Mom’s home is also at least a 45 minute drive from the nearest significant retail district.1 With that geographical circumstance and the tenuous, extraordinarily slow dial-up internet connection here abetting my characterologic reluctance to purchase goods or services within 30 yards of anyone else exhibiting similar behavior, we were well protected from the temptation to indulge in Black Friday’s traditional shopping ruckus.
Instead we spent today lolling about, reading, and, in place of tuning in to any of the three TV channels with signals capable of penetrating the airspace surrounding my mother’s abode,2 watching the DVD versions of the first seasons of MASH and Scrubs, which were the video selections da boyz shrewdly chose to bring along.
We also, however, donned our parkas to walk in the blustery cold to a boat launching area on the lake, pausing along the way to admire the cabin’s green metal roof installed this past year, which not only affords a less permeable barrier between the weather and the home’s interior than did its predecessor but also felicitously denies a perch to the local turkey vultures who had grown fond of using the ridge of the preceding roof as a roost. While turkey vultures appear less aggressively loathsome than some of their close avian brethren and are, as naturalists seem obligated to note, “one of God’s creatures,” a flock of vultures perching on the roof of the home of ones mother is not a vision that evokes comfort and serenity.
We also passed by and beheld the splendor of what is easily the local home most densely decorated with Christmas themed wire-frame, wooden, and blow-up figures, signposts for the North Pole, Candy Cane Lane, and other holiday destinations, huge Christmas cards, lights of all sorts and colors, wooden soldiers guarding the driveway, and, of course, signs supporting the Kansas City Chiefs. There is also a Duck Crossing warning sign that is, naturally, a permanent rather than seasonal installation.
Other Noteworthy Pastimes
While my mother explained to da boyz that her living room TV was inoperative since being struck by lightning and we discussed whether there was any sense in trying to repair it rather than purchasing a replacement, Mesomorph3 wandered behind the fried and frizzled television, pushed the reset button, and then hit the power button to simultaneously bring to an end the electromechanical problem and our now moot conversation about it.
Prodigal4 put a portion of today’s free time to set up the miniature DVD player that was one of our Christmas gifts to Mom last year and that had remained safe and sound in its unopened box since she removed it from its gift wrap 11 months ago. More significantly, he coerced his grandmother into learning how to use the thing, providing not only a tutorial but also a follow-up examination. We’re leaving Surf’s Up, a spectacularly well done animated flick, featuring penguins, the decade’s official #1 cartoon species.

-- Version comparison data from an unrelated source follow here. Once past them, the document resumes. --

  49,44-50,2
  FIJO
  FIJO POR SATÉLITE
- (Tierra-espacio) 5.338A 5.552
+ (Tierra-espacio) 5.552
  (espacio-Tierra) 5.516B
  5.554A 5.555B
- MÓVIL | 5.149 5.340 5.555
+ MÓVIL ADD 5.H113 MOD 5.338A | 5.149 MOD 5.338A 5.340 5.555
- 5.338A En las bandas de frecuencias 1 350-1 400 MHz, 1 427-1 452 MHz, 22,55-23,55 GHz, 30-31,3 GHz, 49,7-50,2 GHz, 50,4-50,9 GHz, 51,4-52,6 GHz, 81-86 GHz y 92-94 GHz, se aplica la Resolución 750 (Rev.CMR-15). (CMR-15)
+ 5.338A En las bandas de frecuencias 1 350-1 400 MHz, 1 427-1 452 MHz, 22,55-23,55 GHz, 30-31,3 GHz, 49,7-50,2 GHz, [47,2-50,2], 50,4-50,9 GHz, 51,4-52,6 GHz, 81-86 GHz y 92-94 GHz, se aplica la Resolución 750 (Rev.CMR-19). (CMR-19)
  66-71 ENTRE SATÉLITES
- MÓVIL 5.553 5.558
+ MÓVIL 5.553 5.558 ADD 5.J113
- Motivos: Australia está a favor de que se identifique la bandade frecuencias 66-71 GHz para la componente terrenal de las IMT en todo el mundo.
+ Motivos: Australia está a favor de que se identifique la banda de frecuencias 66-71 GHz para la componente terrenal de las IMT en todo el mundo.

A drive to Eureka Springs, Arkansas, a town once known and visited for the medicinal powers of its waters and which has since become a magnet for ex-hippies, antique-buyers and –purveyors, motorcyclists, coffee shop sorts, admirers of Victorian and pseudo-Victorian homes, genuinely rustic locals, tourists of every ilk, and folks who seem to devote most of their energies to developing way too cute names for their shoppes5 brought the day’s activity agenda to an end.
After tonight’s traditional reprise of our Thanksgiving dinner in leftover mode, all that remains of this visit is packing, garnering a night’s rest, and making our way home.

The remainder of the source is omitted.